Twelve years ago, Barack Obama introduced himself to the American public by way of a speech given at the Democratic National Convention, in Boston, in which he declared, “There is not a black America and a white America and Latino America, an Asian America; there’s the United States of America.” Few of us believed this to be true, but most, if not all of us, longed for it to be. We vested this brash optimist with our hope, a resource that was in scarce supply three years after the September 11th terrorist attacks in a country mired in disastrous military conflicts in two nations. The vision he offered—of national reconciliation beyond partisan bounds, of government rooted in respect for the governed and the Constitution itself, of idealism that could actually be realized—became the basis for his Presidential campaign. Twice the United States elected to the Presidency a biracial black man whose ancestry and upbringing stretched to three continents.
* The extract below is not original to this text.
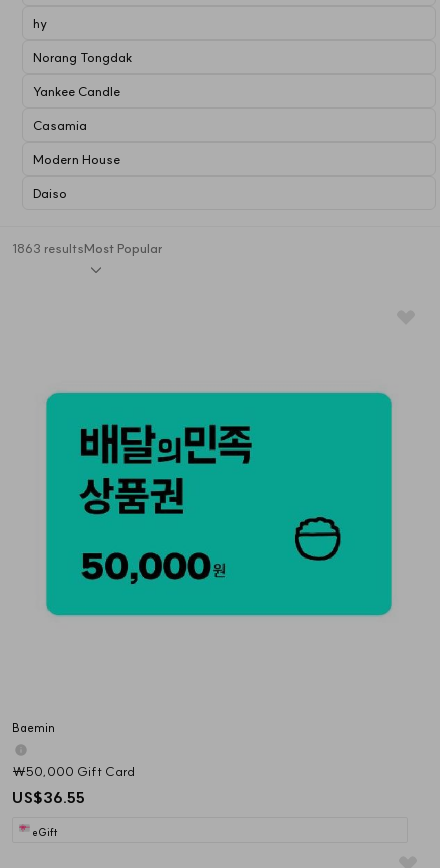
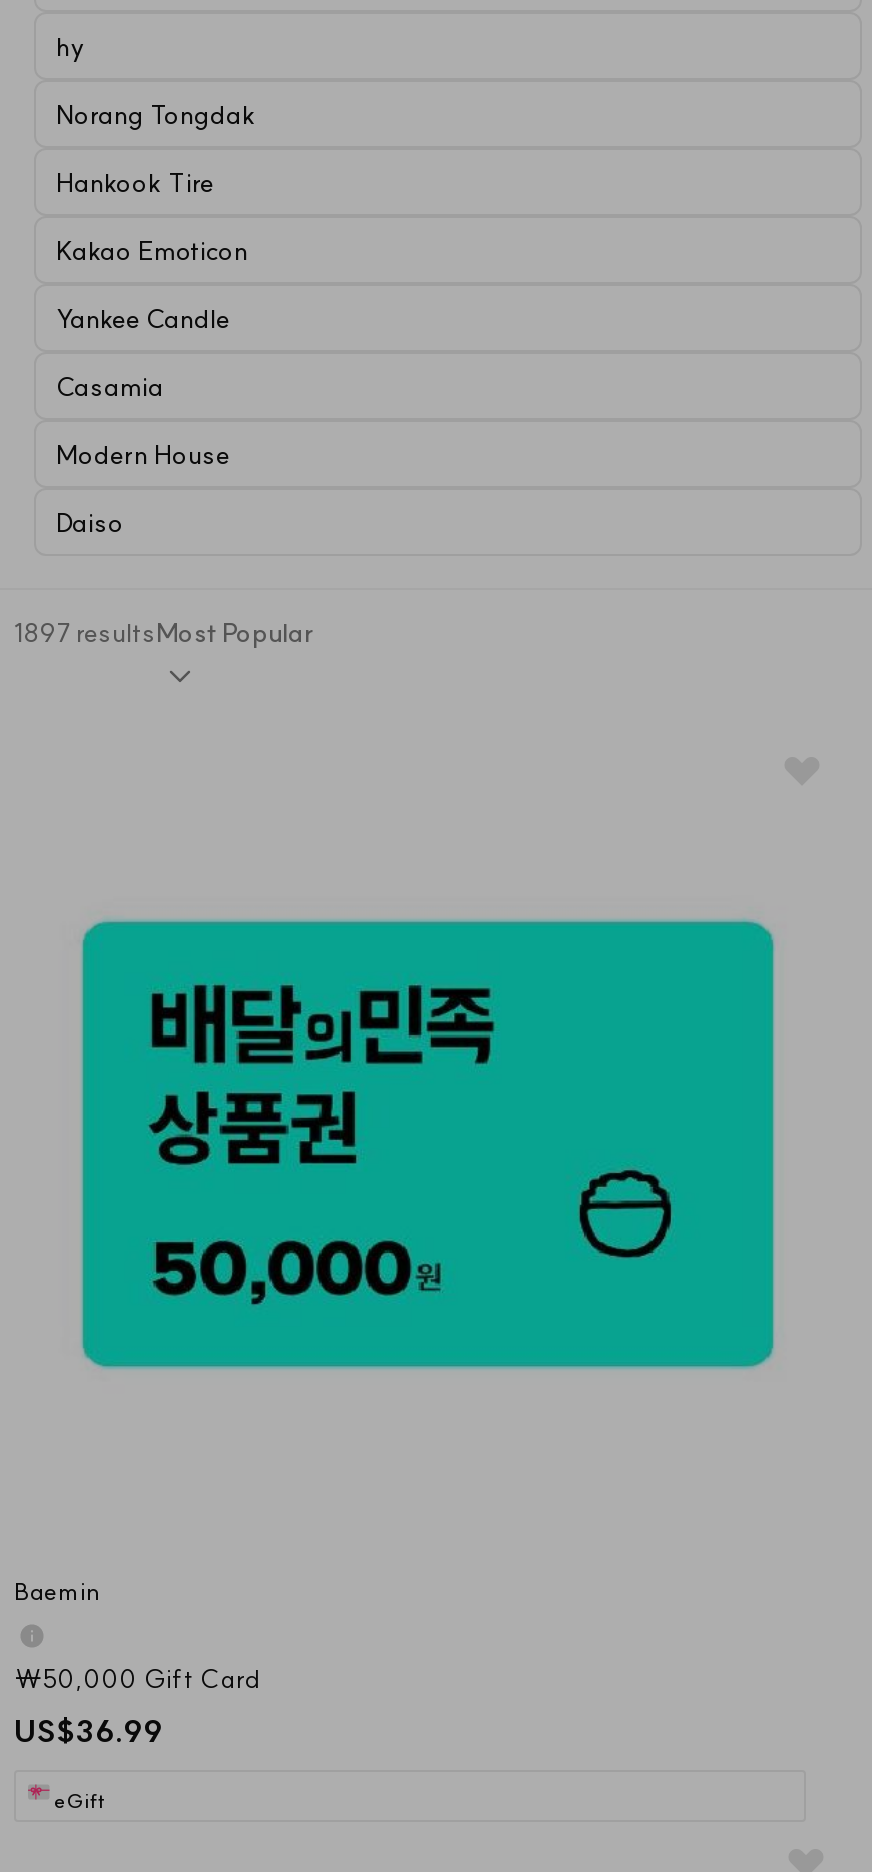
none -> [56,165,248,265] Hankook Tire | Kakao Emoticon
[12,240,163,256] 1863 resultsMost Popular -> [14,616,314,648] 1897 resultsMost Popular
[12,788,85,807] US$36.55 -> [14,1712,164,1750] US$36.99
At various points that idealism has been severely tested. During his Presidency, we witnessed a partisan divide widen into an impassable trench, and gun violence go unchecked while special interests blocked any regulation. The President was forced to show his birth certificate, which we recognized as the racial profiling of the most powerful man in the world. Obama did not, at least publicly, waver in his contention that Americans were bound together by something greater than what divided them. In July, when he spoke in Dallas after a gunman murdered five police officers, he seemed pained by the weight of this faith, as if stress fractures had appeared in a load-bearing wall.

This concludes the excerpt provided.